"[...] Na istrada do disingano/andei de noite e de dia/inludido percurano/aprendê o qui num sabia [...]" (Elomar Figueira Melo. Desafio - Fragmento do quinto canto: Das violas da morte, do Auto da Catingueira)





quarta-feira, 10 de agosto de 2011

Azenha: As coisas que eu aprendi com um professor em Cambridge

por Luiz Carlos Azenha
Anos 80. Cambridge, Massachusetts. Um glorioso dia de verão no Hemisfério norte. O verão é glorioso, especialmente nas latitudes mais altas. Cada dia é celebrado não apenas pelo ócio das férias escolares, mas pela distância que ainda nos separa dos dias curtos e gelados de janeiro.
A casa de subúrbio é ampla. Somos recebidos por uma secretária. O professor descansa depois do almoço. A enorme biblioteca reflete as prioridades comuns a homens e mulheres da Nova Inglaterra. Meritocracia. Liberalismo. Crença no serviço público.
Quando se diz que é a região da aristocracia dos Estados Unidos, não é no sentido econômico, mas intelectual. Há por aqui muitos filhos ou netos de imigrantes, gente pobre que ascendeu apoiada na ética protestante do “homem que se faz”. Os antepassados foram gente pobre na Irlanda, em Gales, na Escócia ou nos bairros operários de Manchester ou Liverpool.
O homem que vamos entrevistar está definitivamente fora de moda. John Kenneth Galbraith é defensor de um papel vigoroso do estado quando o estado é anunciado, em toda parte, como o grande inimigo. Eleito em 1980, Ronald Reagan está no auge do poder, com sua plataforma de corte de impostos, corte de programas sociais, política externa agressiva e desregulamentação. “Tirar o estado das costas do povo”, dizem os republicanos.
Fiz as perguntas de praxe, sobre atualidades, cumprindo a pauta. Falamos sobre a dívida externa brasileira, que estava no centro de nossas relações com os Estados Unidos, então. No fim, ganho um livre de presente, “O Professor”, um excelente romance escrito por Galbraith e editado em português.
As coisas mais interessantes foram ditas depois da entrevista.

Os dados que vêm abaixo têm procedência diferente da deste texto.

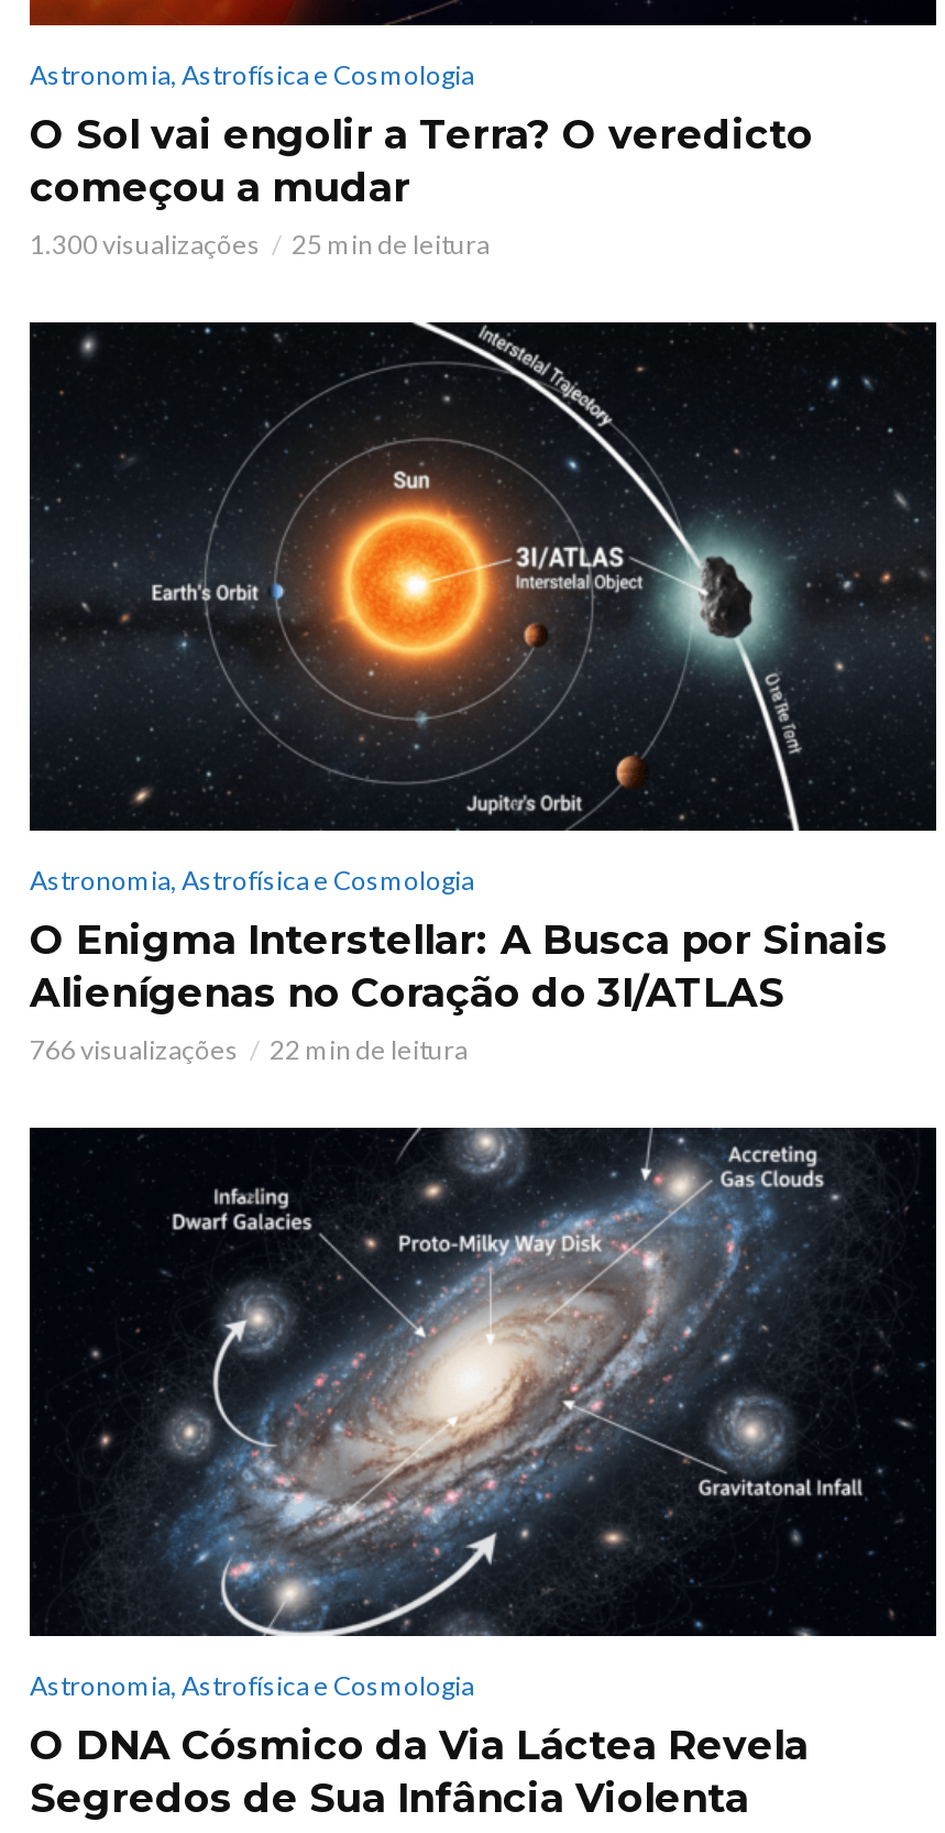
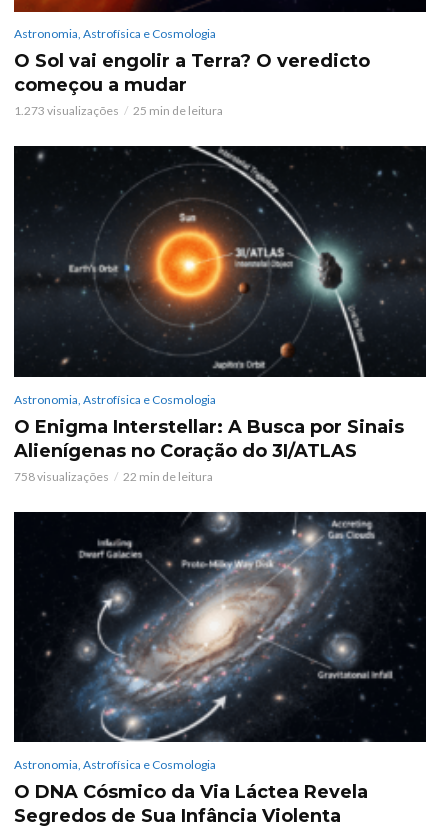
[30,227,261,260] 1.300 visualizações -> [14,103,119,118] 1.273 visualizações
[30,1032,239,1065] 766 visualizações -> [14,468,109,484] 758 visualizações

Conversamos sobre Nova York, onde eu morava. Regiões inteiras da cidade pareciam, então, terem sido recém-bombardeadas: Bronx, Harlem, bairros mais distantes de Queens e do Brooklyn. Eu jamais esqueci porque foi a primeira vez que ouvi alguém dizer, de forma enfática, o que o professor me disse.
Resumidamente, em outras palavras: “Esta é a primeira geração pós-Segunda Guerra que vai viver pior que os pais. Estamos criando os americanos de segunda classe. Ali, onde o desemprego se encontra com as drogas e a AIDS cruza com as mães adolescentes. Para essas pessoas, no entorno das metrópoles, só os serviços públicos ofereciam uma saída. Difícil, mas possível. Esse caminho vai se fechar”.
Pessimista esse professor, pensei eu, a caminho de Logan. Vivíamos o tempo da exuberância de Wall Street. Os trabalhadores amargavam derrota atrás de derrota, desde que Reagan havia peitado uma greve de controladores de vôo e destruído um dos sindicatos mais poderosos do país. Ser liberal, como Galbraith, era quase um palavrão. “Card-carrying liberal” era um xingamento, liberal de carteirinha, apoiador da ACLU, a American Civil Liberties Union, odiada pelos conservadores.
Aquela conversa com o professor pautou muitas das minhas reportagens subsequentes. Era como se eu e a equipe da TV Manchete visitássemos um universo paralelo, que não aparecia na mídia, não tinha representação política, era atingido de forma desproporcional pelo desemprego e pela criminalidade e encontrava nas igrejas uma de suas únicas formas de amparo e  organização.
Um visionário, o Galbraith. Só não conseguiu prever que os democratas um dia se transformariam em parte do problema, não da solução. Que trabalhistas, socialistas e sociais democratas também se renderiam, em graus distintos, às forças que Reagan desatou. Ou que os efeitos que ele anteviu em Nova York se tornassem parte do cenário também em Paris ou Londres.